As the Cossacks and the police hurried off the pier, the ship's guns remained silent. After the
Potemkin
's battle flag was lowered, the crowd reassembled, more confident than ever that their victory was at hand. Kirill left to board a rowboat heading out to the battleship. He needed to convince the sailors that an attack on the city must begin straight away.

On his approach, he noticed the collier
Emerans
anchored at the
Potemkin
's side. Three hundred dockworkers joined with the sailors in loading the coal, a vision that struck Kirill as a true sign that the revolution had begun. On the collier, the workers shoveled coal into huge canvas sacks that weighed over one hundred pounds each when full. These were carried to the edge of the
Emerans
and then hoisted by crane onto the
Potemkin'
s decks. Sailors then emptied the sacks into chutes leading to the coal bunkers. A black cloud of dust hung over the area, and many covered their mouths and nostrils with cloth or stuck oakum between their teeth to avoid inhaling the contaminated air. Yet everyone labored enthusiastically. Time and again, a sailor and a worker embraced and shouted together, "Long live democracy!"

A rope ladder was lowered to allow Kirill to climb onto the battleship. Once aboard, he declared himself a Social Democrat who represented some of the dockworkers. The sailors warmly shook his hand. They invited him to walk through the guarded gun deck to reach the forecastle, where some of the crew had gathered to meet with other Odessans. Along the way, several sailors asked him about the situation in the city. He described the strikes that had taken place over the past few days and how the police and soldiers had met each one with butchery.

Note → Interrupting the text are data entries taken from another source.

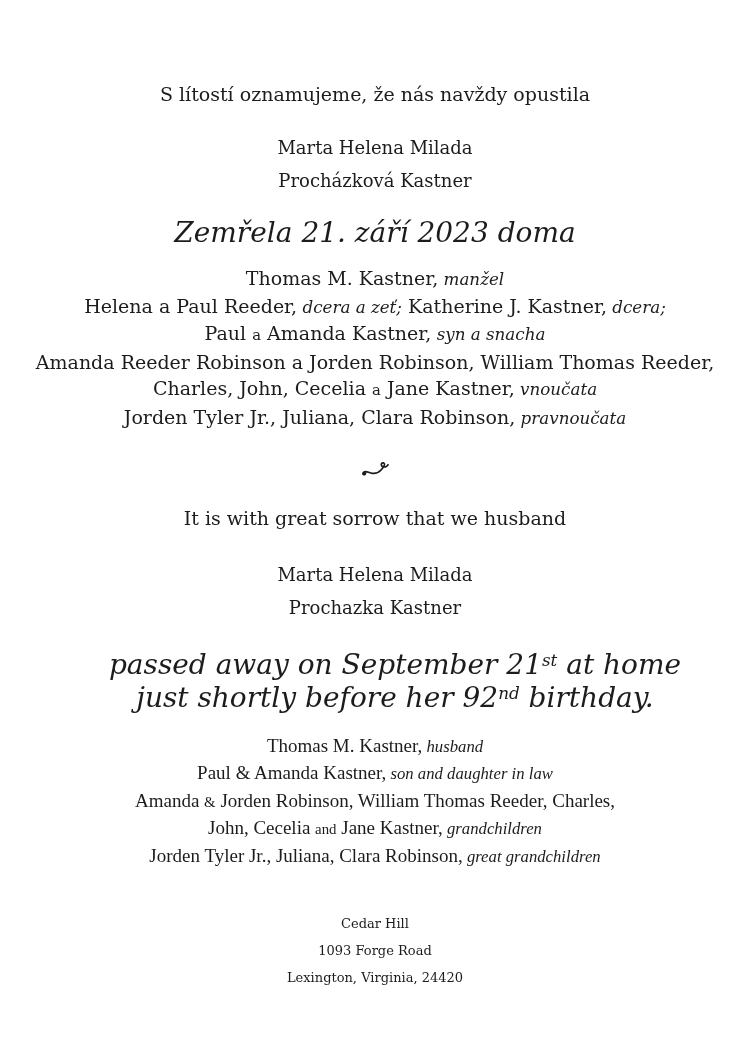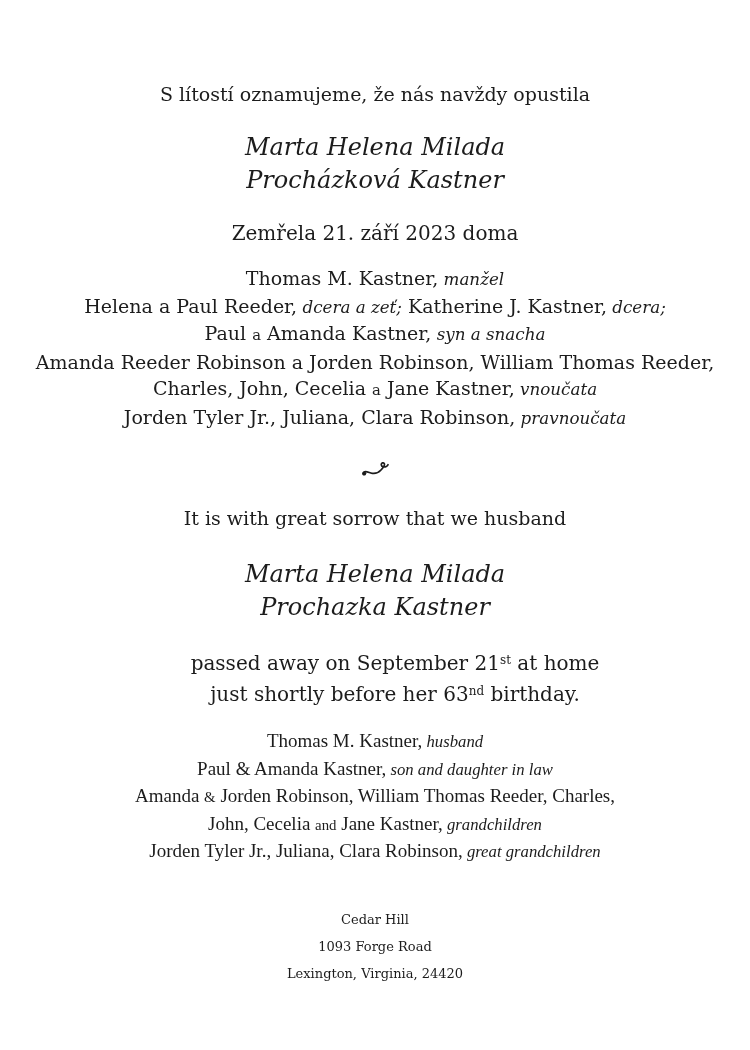--- a/index.html
+++ b/index.html
@@ -12,22 +12,22 @@
     overflow: hidden;
   }
   .page {
     box-sizing: border-box;
     width: 750px;
     height: 1050px;
     padding-top: 82px;
     text-align: center;
   }
   .intro      { font-size: 19px;  line-height: 24px; }
-  .name-block { font-size: 24px;  line-height: 33px; margin-top: 25px; font-style: italic; }
-  .date-block { font-size: 20px;  line-height: 28px; margin-top: 22px; }
+  .name-block { font-size: 18px;  line-height: 33px; margin-top: 25px; }
+  .date-block { font-size: 28px;  line-height: 28px; margin-top: 22px; font-style: italic; }
   .family     { font-size: 19px;  line-height: 26.5px; margin-top: 18px; }
   .divider    { margin-top: 27px; height: 24px; line-height: 24px; }
   .intro-en   { margin-top: 24px; }
   .name-en    { margin-top: 28px; }
   .date-en    { margin-top: 22px; padding-left: 40px; }
   .family-en  { margin-top: 20px; font-family: Liberation Serif, serif; }
   .address    { font-size: 13px;  line-height: 27px; margin-top: 40px; }
 
   .seg-i   { font-style: italic; font-size: 0.88em; }
   .seg-s   { font-size: 0.78em; }
@@ -69,21 +69,21 @@
 
   <div class="intro intro-en">It is with great sorrow that we husband</div>
 
   <div class="name-block name-en">
     <div>Marta Helena Milada</div>
     <div>Prochazka Kastner</div>
   </div>
 
   <div class="date-block date-en">
     <div><span class="seg">passed away on September 21</span><span class="seg seg-sup">st</span><span class="seg"> at home</span></div>
-    <div><span class="seg">just shortly before her 63</span><span class="seg seg-sup">nd</span><span class="seg"> birthday.</span></div>
+    <div><span class="seg">just shortly before her 92</span><span class="seg seg-sup">nd</span><span class="seg"> birthday.</span></div>
   </div>
 
   <div class="family family-en">
       <div class="fam-line"><span class="seg">Thomas M. Kastner,</span><span class="seg seg-i"> husband</span></div>
       <div class="fam-line"><span class="seg">Paul &amp; Amanda Kastner,</span><span class="seg seg-i"> son and daughter in law</span></div>
       <div class="fam-line"><span class="seg">Amanda </span><span class="seg seg-s">&amp;</span><span class="seg"> Jorden Robinson, William Thomas Reeder, Charles,</span></div>
       <div class="fam-line"><span class="seg">John, Cecelia </span><span class="seg seg-s">and</span><span class="seg"> Jane Kastner,</span><span class="seg seg-i"> grandchildren</span></div>
       <div class="fam-line"><span class="seg">Jorden Tyler Jr., Juliana, Clara Robinson,</span><span class="seg seg-i"> great grandchildren</span></div>
     </div>
 

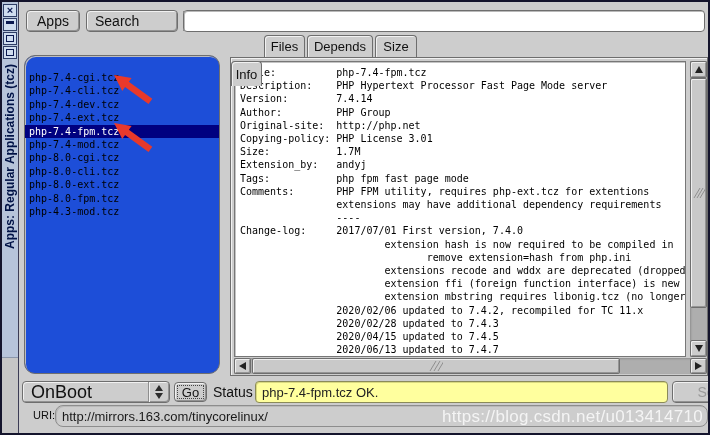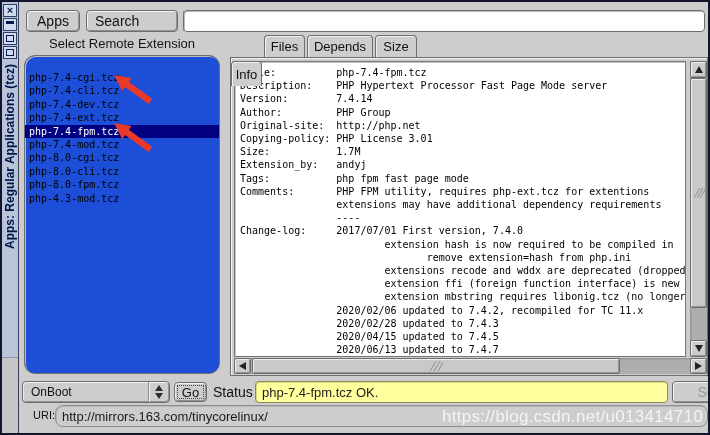--- a/index.html
+++ b/index.html
@@ -149,30 +149,30 @@
   <div class="apps-btn raised">Apps</div>
   <div class="choice raised" id="search-choice">
     <span class="txt">Search</span>
     <span class="arr">
         <i class="tri-up"></i>
         <i class="tri-dn"></i>
       </span>
   </div>
   <input id="search-input" class="sunken-white" type="text" value="" style="">
 
-  <div id="list-header" class="label13">Select Remote Extension</div>
   <div id="pkg-list">
     <div class="pkg-item">php-7.4-cgi.tcz</div>
     <div class="pkg-item">php-7.4-cli.tcz</div>
     <div class="pkg-item">php-7.4-dev.tcz</div>
     <div class="pkg-item">php-7.4-ext.tcz</div>
     <div class="pkg-item selected">php-7.4-fpm.tcz</div>
     <div class="pkg-item">php-7.4-mod.tcz</div>
     <div class="pkg-item">php-8.0-cgi.tcz</div>
     <div class="pkg-item">php-8.0-cli.tcz</div>
+    <div class="pkg-item">php-8.0-ext.tcz</div>
     <div class="pkg-item">php-8.0-fpm.tcz</div>
     <div class="pkg-item">php-4.3-mod.tcz</div>
   </div>
 
   <svg id="arrows" viewBox="0 0 710 435">
     <g fill="#e8392b">
       <path transform="translate(112,73) rotate(36)" d="M0,0 L16,8 L16,3.2 L45,3.2 L45,-3.2 L16,-3.2 L16,-8 Z"></path>
       <path transform="translate(112,121) rotate(36)" d="M0,0 L16,8 L16,3.2 L45,3.2 L45,-3.2 L16,-3.2 L16,-8 Z"></path>
     </g>
   </svg>
@@ -238,21 +238,21 @@
             <line x1="9" y1="11" x2="15" y2="1"></line>
           </g>
       </svg>
     </div>
     <div class="sb-btn" id="hsb-right">
         <i class="t-r"></i>
       </div>
   </div>
 
   <div class="choice raised" id="onboot-choice">
-    <span class="txt" style="font-size:12px">OnBoot</span>
+    <span class="txt" style="font-size:18px">OnBoot</span>
     <span class="arr">
         <i class="tri-up"></i>
         <i class="tri-dn"></i>
       </span>
   </div>
   <div class="raised" id="go-btn">Go</div>
   <div id="status-label">Status</div>
   <div id="status-field">php-7.4-fpm.tcz OK.</div>
   <div class="raised" id="set-btn">Set</div>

As he had the chance, Kirill asked different sailors how and why the mutiny had started. Dymchenko, the committee member who had greeted Kirill at the ladder, believed wholeheartedly that it was right
to get rid of their officers. His sunburnt face and expressive eyes lit up as he told Kirill of his hope that the
Potemkin
would lead Russia to revolution. But other sailors that Kirill spoke to lacked this confidence, undercutting the impression of unity that had inspired Kirill as he watched the coaling. Several looked at him with distrust, thinking him a rabble-rouser who would get the sailors in more trouble than they already faced. One sailor told Kirill how afraid he was of the crew's revolutionaries, who had so swiftly and cruelly dispensed with their officers and how he failed to understand their cause. Another reported a conversation he had shared with a petty officer a few hours before; this traitor told him that the tsar would only punish those who continued to support the mutiny, and therefore, if he wanted to keep his head, he should act against its leaders. By the time Kirill reached the upper deck, he realized the sailors would need constant attention to keep them informed and faithful to revolution. Otherwise, they might easily lose the battleship to apathy and traitorous actions from within their ranks.

At the forecastle, Kirill found his comrade Feldmann surrounded by sailors, delivering the kind of speech the crew needed:

You might at any moment be carried off into warfare ... For whose benefit? The autocracy's. So you had to struggle against it. But how could this be done? Could you hope to triumph over the tsar's forces alone? No! On whom then could you depend? On the people, and on the people alone....
You
were the first who dared to bridge the separation between the people and the military. Let us pass boldly along that bridge, and, united with the people in the great conflict, achieve liberty for all of us.

In response to Feldmann's words, the crew chanted with enthusiasm, "Death or freedom! Death or freedom!" Another Odessan revolutionary, a Jewish Bundist, echoed Feldmann's words. Then Kirill stood to speak, but a whistle blew, signaling lunch. The sailors asked the Odessan Social Democrats to join them in the mess deck for lunch. Seated at a long bench there, Kirill tipped back a dram of vodka and ate cabbage soup with the others. He shared a look with Feldmann, as if to say, "Can it be that this is not a dream? Can the freedom of Russia be so near?"